## EXERCISE OBJECTIVE
A faithful copy without images is required: write out all the records exactly.

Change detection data
══════

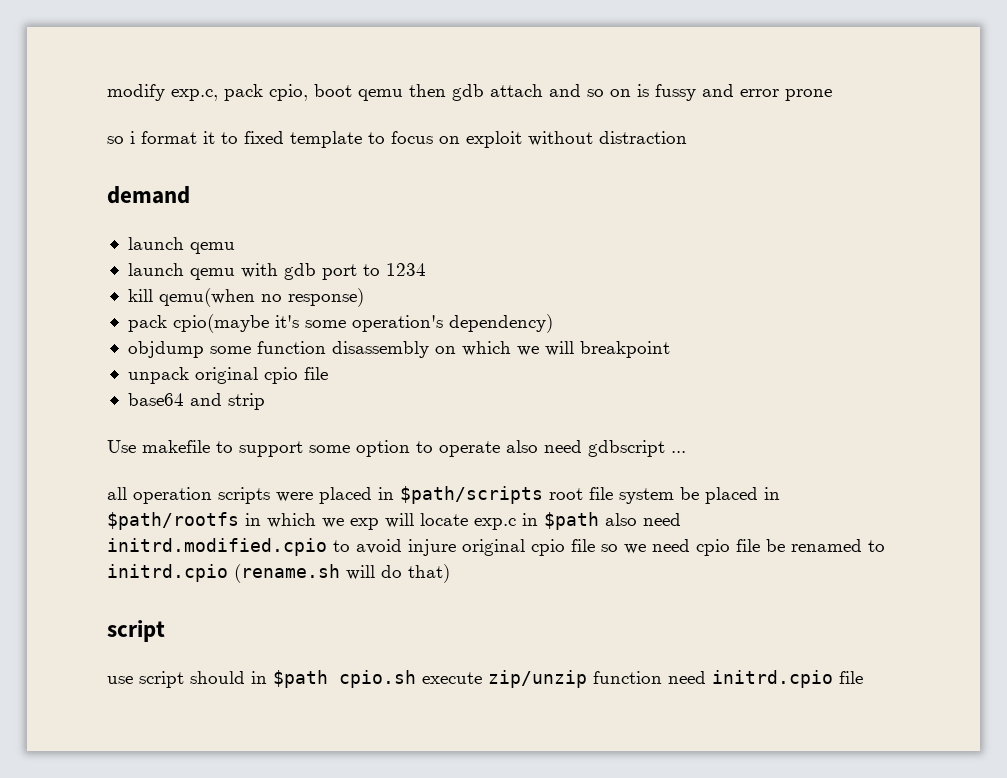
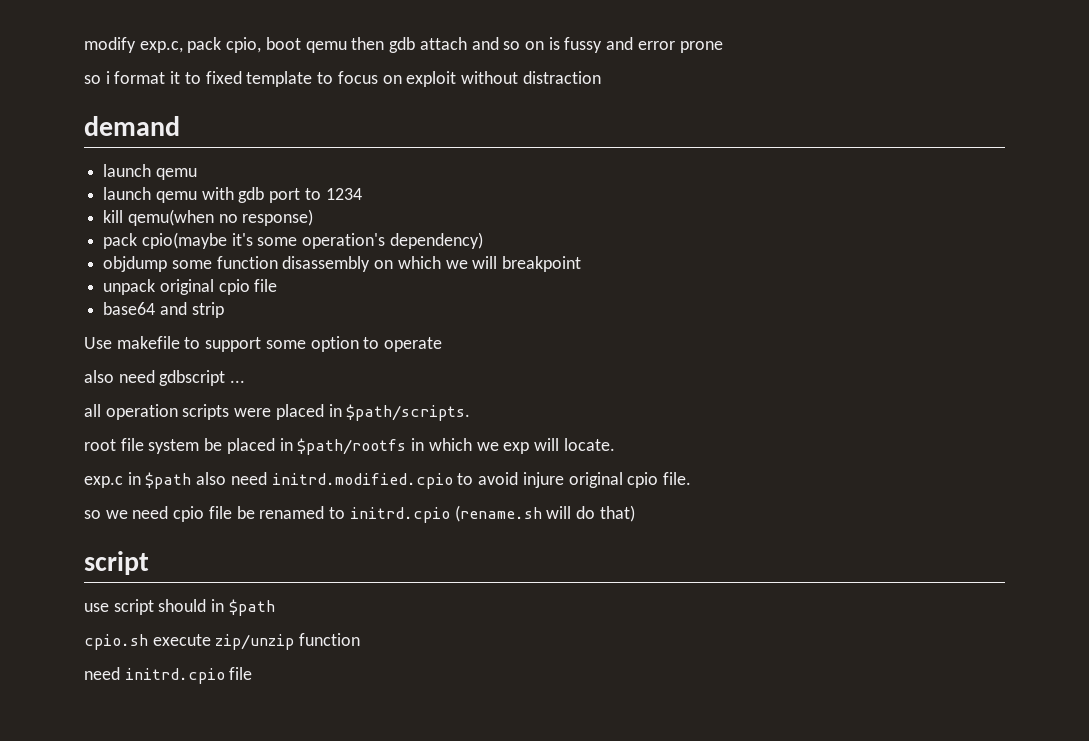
(500, 449) none -> (443, 344) //
[400,486,543,504] $path/scripts -> [346,404,471,421] $path/scripts. //
[420,513,468,526] locate -> [563,438,615,451] locate. //
[571,539,595,552] file -> [662,472,691,485] file. //
(328, 679) none -> (275, 607) //
(662, 677) none -> (361, 639) //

══════

## YOUR SOLUTION
(500, 449) none -> (443, 344) //
[400,486,543,504] $path/scripts -> [346,404,471,421] $path/scripts. //
[420,513,468,526] locate -> [563,438,615,451] locate. //
[571,539,595,552] file -> [662,472,691,485] file. //
(328, 679) none -> (275, 607) //
(662, 677) none -> (361, 639) //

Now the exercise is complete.